**WORK REQUIRED:**
An exact transcription of the lines below, from the first through the one containing "model, %70 başarı oranı göstermektedir.", is the only output wanted.

::: PROVIDED INFORMATION

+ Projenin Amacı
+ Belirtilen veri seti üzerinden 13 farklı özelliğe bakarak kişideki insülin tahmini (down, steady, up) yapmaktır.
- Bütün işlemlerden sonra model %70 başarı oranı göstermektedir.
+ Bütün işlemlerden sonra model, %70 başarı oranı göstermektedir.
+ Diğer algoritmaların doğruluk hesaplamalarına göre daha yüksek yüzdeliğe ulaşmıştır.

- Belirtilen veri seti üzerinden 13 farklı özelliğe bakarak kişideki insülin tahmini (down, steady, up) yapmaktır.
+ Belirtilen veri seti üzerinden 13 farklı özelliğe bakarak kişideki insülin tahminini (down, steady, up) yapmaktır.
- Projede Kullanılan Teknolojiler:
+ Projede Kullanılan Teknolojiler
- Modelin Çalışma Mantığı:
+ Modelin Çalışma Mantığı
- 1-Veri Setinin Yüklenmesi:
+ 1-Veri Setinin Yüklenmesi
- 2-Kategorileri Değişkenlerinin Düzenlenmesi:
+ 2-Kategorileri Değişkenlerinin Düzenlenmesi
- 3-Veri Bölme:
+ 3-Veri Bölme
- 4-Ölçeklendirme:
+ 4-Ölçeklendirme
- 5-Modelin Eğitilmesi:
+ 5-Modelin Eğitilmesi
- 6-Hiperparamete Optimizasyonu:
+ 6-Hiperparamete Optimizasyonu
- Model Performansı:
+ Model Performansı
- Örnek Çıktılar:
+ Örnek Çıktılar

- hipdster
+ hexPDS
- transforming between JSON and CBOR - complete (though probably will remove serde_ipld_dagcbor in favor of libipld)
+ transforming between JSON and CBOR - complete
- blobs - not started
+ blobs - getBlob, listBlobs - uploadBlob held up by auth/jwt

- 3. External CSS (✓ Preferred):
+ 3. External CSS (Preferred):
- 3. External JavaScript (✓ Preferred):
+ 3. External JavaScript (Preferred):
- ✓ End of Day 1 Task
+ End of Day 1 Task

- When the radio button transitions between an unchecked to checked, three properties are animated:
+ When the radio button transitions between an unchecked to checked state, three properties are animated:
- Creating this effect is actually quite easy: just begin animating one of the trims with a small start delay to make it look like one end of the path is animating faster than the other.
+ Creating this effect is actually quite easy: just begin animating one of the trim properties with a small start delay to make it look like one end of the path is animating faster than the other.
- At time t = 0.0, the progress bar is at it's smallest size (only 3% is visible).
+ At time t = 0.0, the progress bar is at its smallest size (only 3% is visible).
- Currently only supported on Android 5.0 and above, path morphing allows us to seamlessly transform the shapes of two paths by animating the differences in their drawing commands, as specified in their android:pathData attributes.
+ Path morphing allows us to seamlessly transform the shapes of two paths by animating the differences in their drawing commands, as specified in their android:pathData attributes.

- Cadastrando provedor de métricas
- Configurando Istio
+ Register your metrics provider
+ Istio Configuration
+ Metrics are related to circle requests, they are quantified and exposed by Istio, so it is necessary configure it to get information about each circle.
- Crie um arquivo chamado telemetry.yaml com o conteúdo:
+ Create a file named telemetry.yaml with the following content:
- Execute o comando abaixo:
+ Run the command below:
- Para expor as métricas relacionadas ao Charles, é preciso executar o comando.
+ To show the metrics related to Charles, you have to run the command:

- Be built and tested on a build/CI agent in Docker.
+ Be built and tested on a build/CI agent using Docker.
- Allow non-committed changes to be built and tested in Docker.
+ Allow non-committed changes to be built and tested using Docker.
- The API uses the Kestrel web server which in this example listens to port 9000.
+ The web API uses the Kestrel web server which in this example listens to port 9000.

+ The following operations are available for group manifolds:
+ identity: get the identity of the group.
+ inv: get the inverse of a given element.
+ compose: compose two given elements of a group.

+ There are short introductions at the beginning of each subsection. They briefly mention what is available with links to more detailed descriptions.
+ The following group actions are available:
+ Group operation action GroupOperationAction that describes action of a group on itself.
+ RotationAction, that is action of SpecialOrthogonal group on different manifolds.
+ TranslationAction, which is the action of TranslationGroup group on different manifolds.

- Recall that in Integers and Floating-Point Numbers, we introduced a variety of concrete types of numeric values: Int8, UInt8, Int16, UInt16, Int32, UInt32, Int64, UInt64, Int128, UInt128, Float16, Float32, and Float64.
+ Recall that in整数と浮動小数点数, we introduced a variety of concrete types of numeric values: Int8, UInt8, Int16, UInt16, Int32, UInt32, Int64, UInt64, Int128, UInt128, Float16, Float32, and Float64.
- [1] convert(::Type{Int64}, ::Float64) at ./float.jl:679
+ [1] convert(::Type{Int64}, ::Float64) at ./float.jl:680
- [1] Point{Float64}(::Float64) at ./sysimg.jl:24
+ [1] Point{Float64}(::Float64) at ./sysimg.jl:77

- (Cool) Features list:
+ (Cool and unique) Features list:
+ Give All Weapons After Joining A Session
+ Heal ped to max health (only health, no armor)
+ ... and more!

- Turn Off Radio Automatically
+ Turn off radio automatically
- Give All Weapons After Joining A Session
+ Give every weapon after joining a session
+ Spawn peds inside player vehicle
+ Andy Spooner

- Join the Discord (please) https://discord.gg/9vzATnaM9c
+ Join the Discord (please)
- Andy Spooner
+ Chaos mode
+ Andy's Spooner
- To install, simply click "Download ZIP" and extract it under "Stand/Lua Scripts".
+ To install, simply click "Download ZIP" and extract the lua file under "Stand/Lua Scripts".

::::::

**WRITTEN ANSWER:**
+ Projenin Amacı
+ Belirtilen veri seti üzerinden 13 farklı özelliğe bakarak kişideki insülin tahmini (down, steady, up) yapmaktır.
- Bütün işlemlerden sonra model %70 başarı oranı göstermektedir.
+ Bütün işlemlerden sonra model, %70 başarı oranı göstermektedir.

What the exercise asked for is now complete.